The room was furnished ("decorated" would certainly not be the right word) very simply and very functionally. A bed, some dresser drawers, and that was all. Still, it seemed like a palace compared with what Deanna and Alexander had. Deanna stood there, arms folded, saying nothing.

  "We have to talk," Tom said. "I had hoped to do it... well... in our heads . . ."

  "I will never ... let you in ... again. Do we understand each other?"

  "Perfectly." He took a deep breath and then, in so low a voice she could barely hear him, he said, "First... I want to thank you for not. . . betraying me."

  "I felt there was enough betrayal for the one day, didn't you?"

  "All right. All right, I had that coming."

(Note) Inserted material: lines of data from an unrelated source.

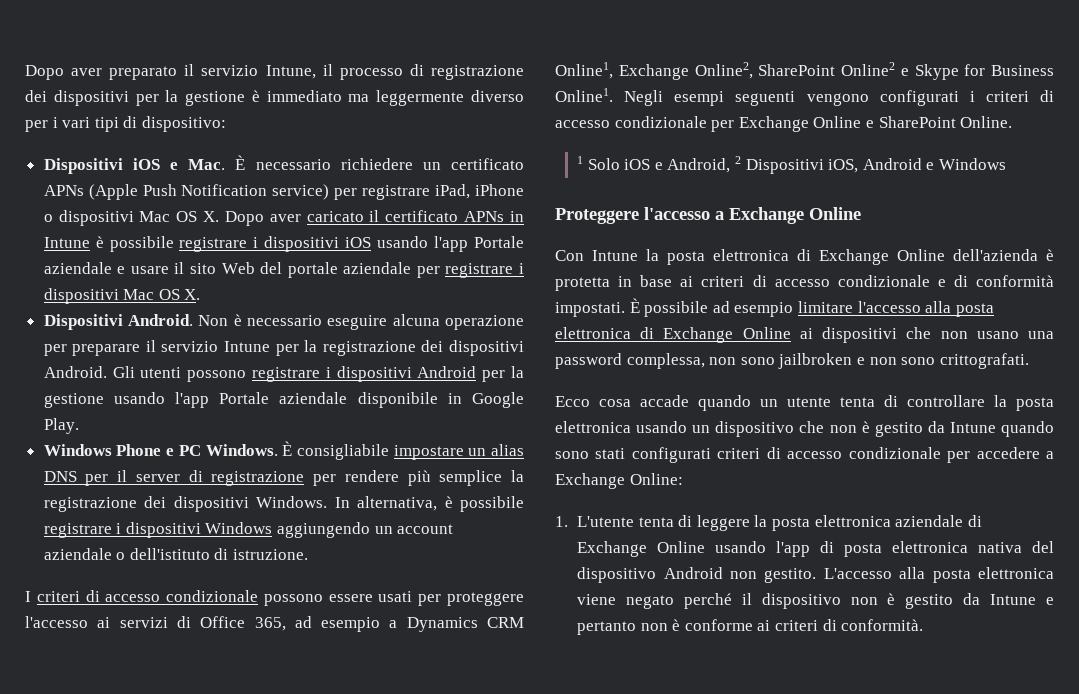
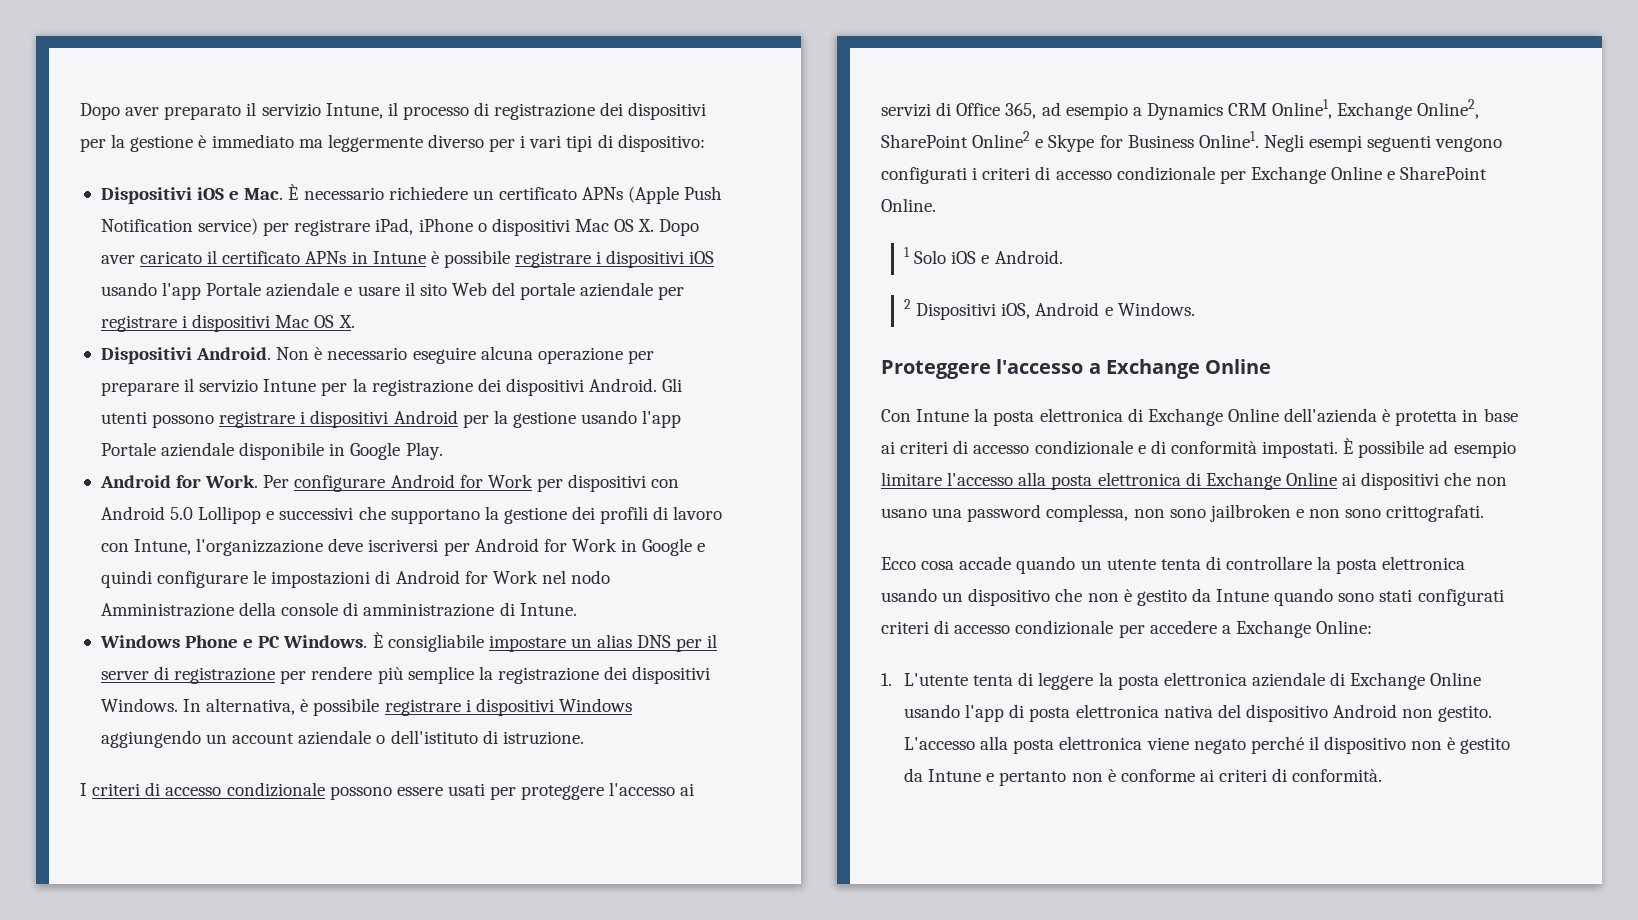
+ Android for Work. Per configurare Android for Work per dispositivi con Android 5.0 Lollipop e successivi che supportano la gestione dei profili di lavoro con Intune, l'organizzazione deve iscriversi per Android for Work in Google e quindi configurare le impostazioni di Android for Work nel nodo Amministrazione della console di amministrazione di Intune.
- 1 Solo iOS e Android, 2 Dispositivi iOS, Android e Windows
+ 1 Solo iOS e Android.
+ 2 Dispositivi iOS, Android e Windows.

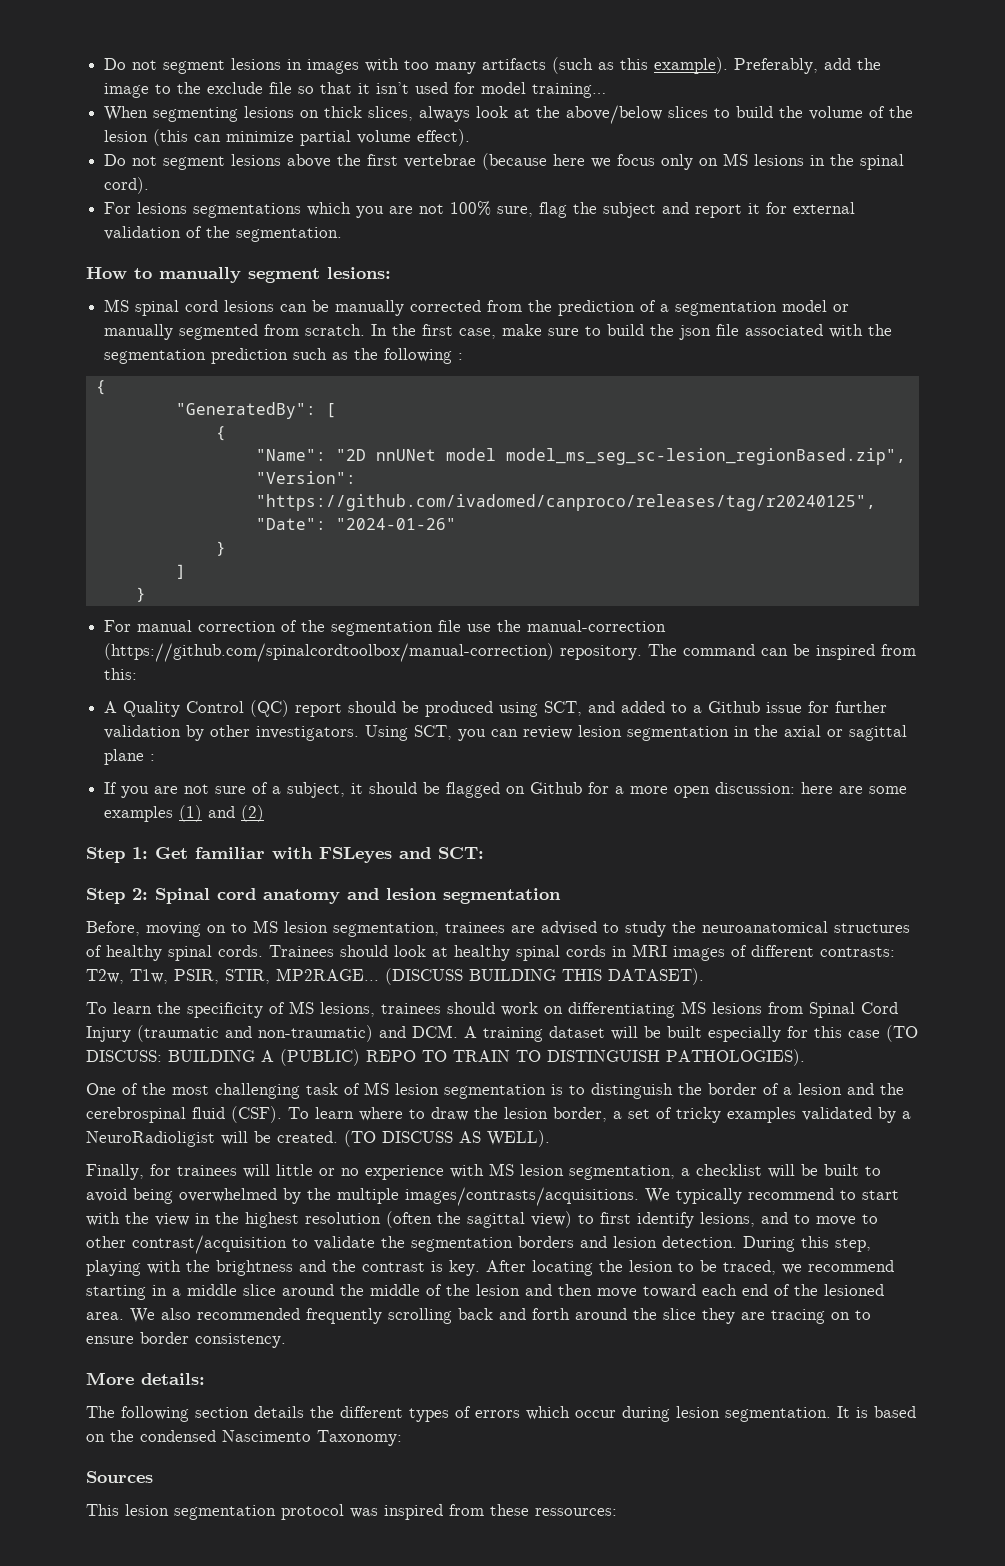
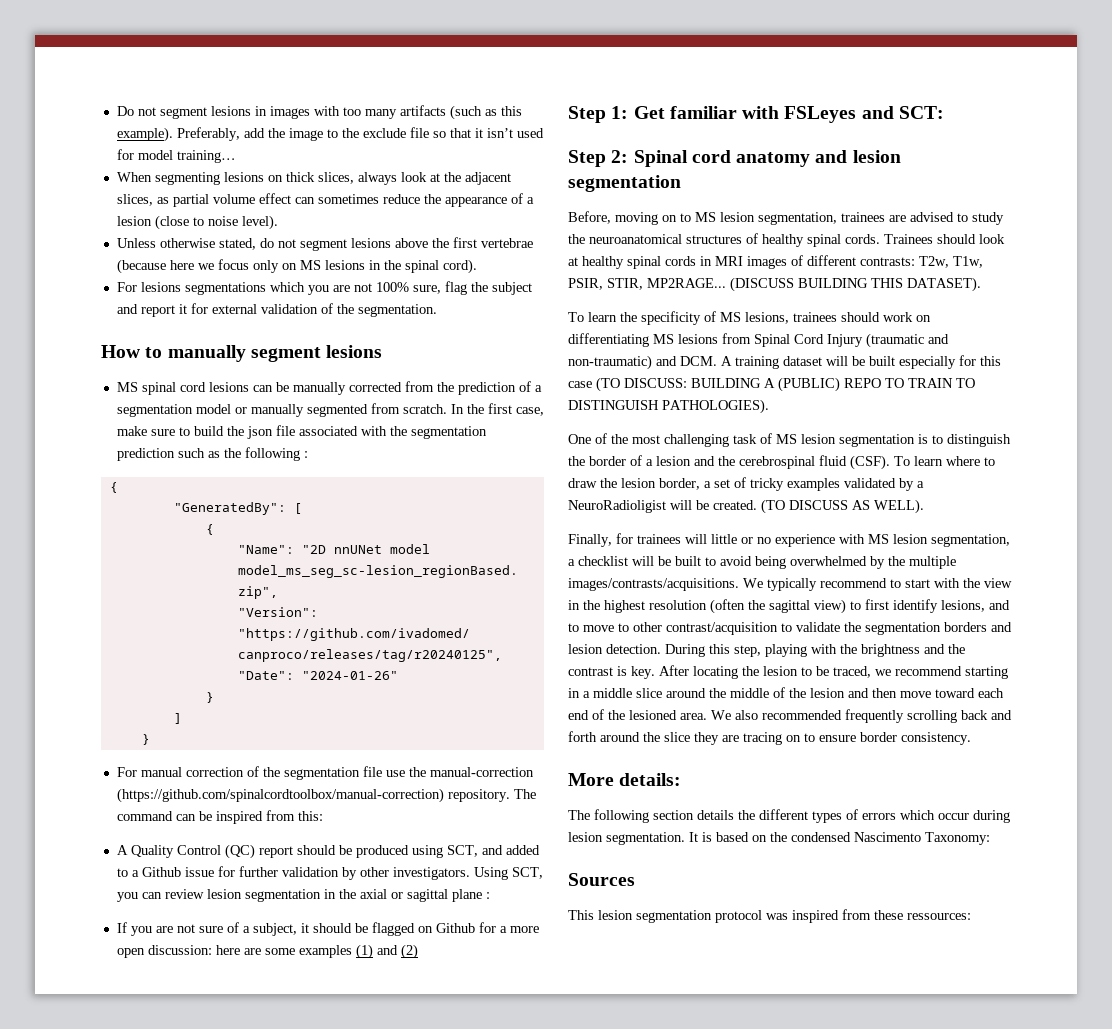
- When segmenting lesions on thick slices, always look at the above/below slices to build the volume of the lesion (this can minimize partial volume effect).
- Do not segment lesions above the first vertebrae (because here we focus only on MS lesions in the spinal cord).
+ When segmenting lesions on thick slices, always look at the adjacent slices, as partial volume effect can sometimes reduce the appearance of a lesion (close to noise level).
+ Unless otherwise stated, do not segment lesions above the first vertebrae (because here we focus only on MS lesions in the spinal cord).
- How to manually segment lesions:
+ How to manually segment lesions

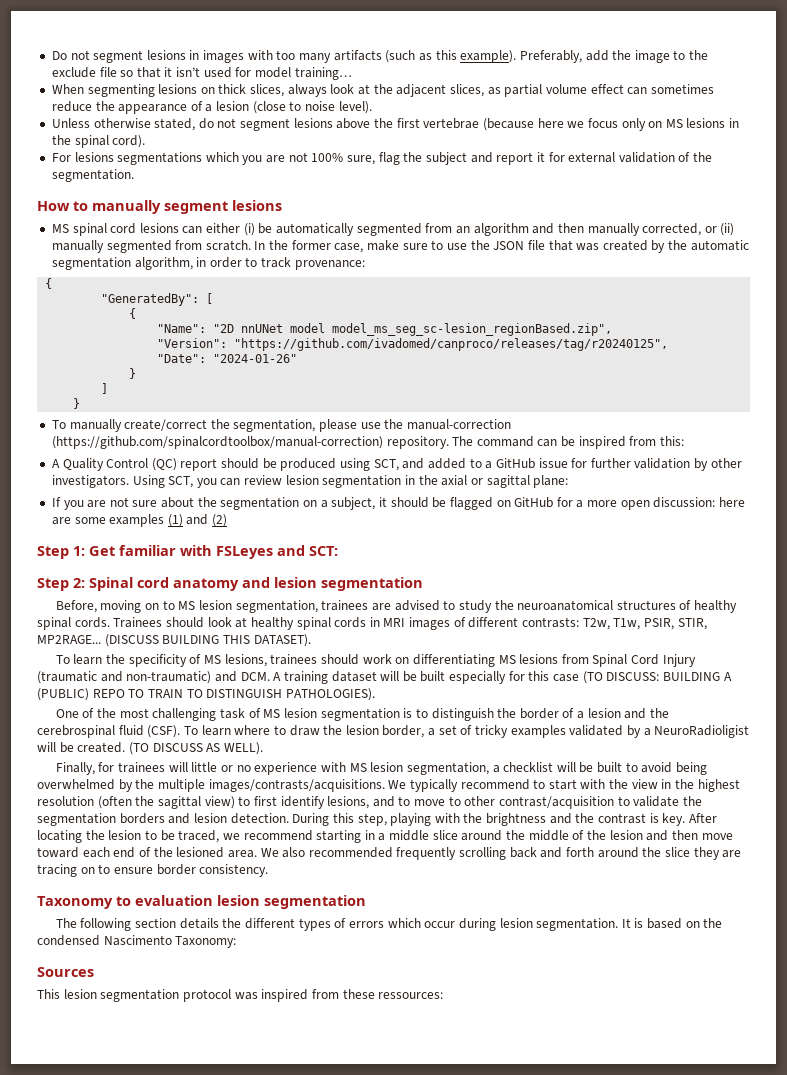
- MS spinal cord lesions can be manually corrected from the prediction of a segmentation model or manually segmented from scratch.
+ MS spinal cord lesions can either (i) be automatically segmented from an algorithm and then manually corrected, or (ii) manually segmented from scratch.
- In the first case, make sure to build the json file associated with the segmentation prediction such as the following :
+ In the former case, make sure to use the JSON file that was created by the automatic segmentation algorithm, in order to track provenance:
- For manual correction of the segmentation file use the manual-correction (https://github.com/spinalcordtoolbox/manual-correction) repository.
+ To manually create/correct the segmentation, please use the manual-correction (https://github.com/spinalcordtoolbox/manual-correction) repository.
- A Quality Control (QC) report should be produced using SCT, and added to a Github issue for further validation by other investigators.
+ A Quality Control (QC) report should be produced using SCT, and added to a GitHub issue for further validation by other investigators.
- Using SCT, you can review lesion segmentation in the axial or sagittal plane :
+ Using SCT, you can review lesion segmentation in the axial or sagittal plane:
- If you are not sure of a subject, it should be flagged on Github for a more open discussion: here are some examples (1) and (2)
+ If you are not sure about the segmentation on a subject, it should be flagged on GitHub for a more open discussion: here are some examples (1) and (2)
- More details:
+ Taxonomy to evaluation lesion segmentation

  She was silent for a time, and then her curiosity got the better of her when it seemed as if he wasn't volunteering any more information. "So how was the plan supposed to go?"

  "I was ..." He cleared his throat. "I was supposed to come to you .. . we'd talk ... we would get together with Worf and Alexander . .. and then Sela and her people would show up and grab the four of us. They were then going to use you and Alexander as leverage to get Worf to do something for them."

  "I see. But not you."

  "We were . . . there was going to be a staged rescue attempt on my part. I was going to be 'knocked out,' taken out of the picture. All the pressure was going to be on Worf. He would have cooperated rather than let you and Alexander die. After all... he loves you."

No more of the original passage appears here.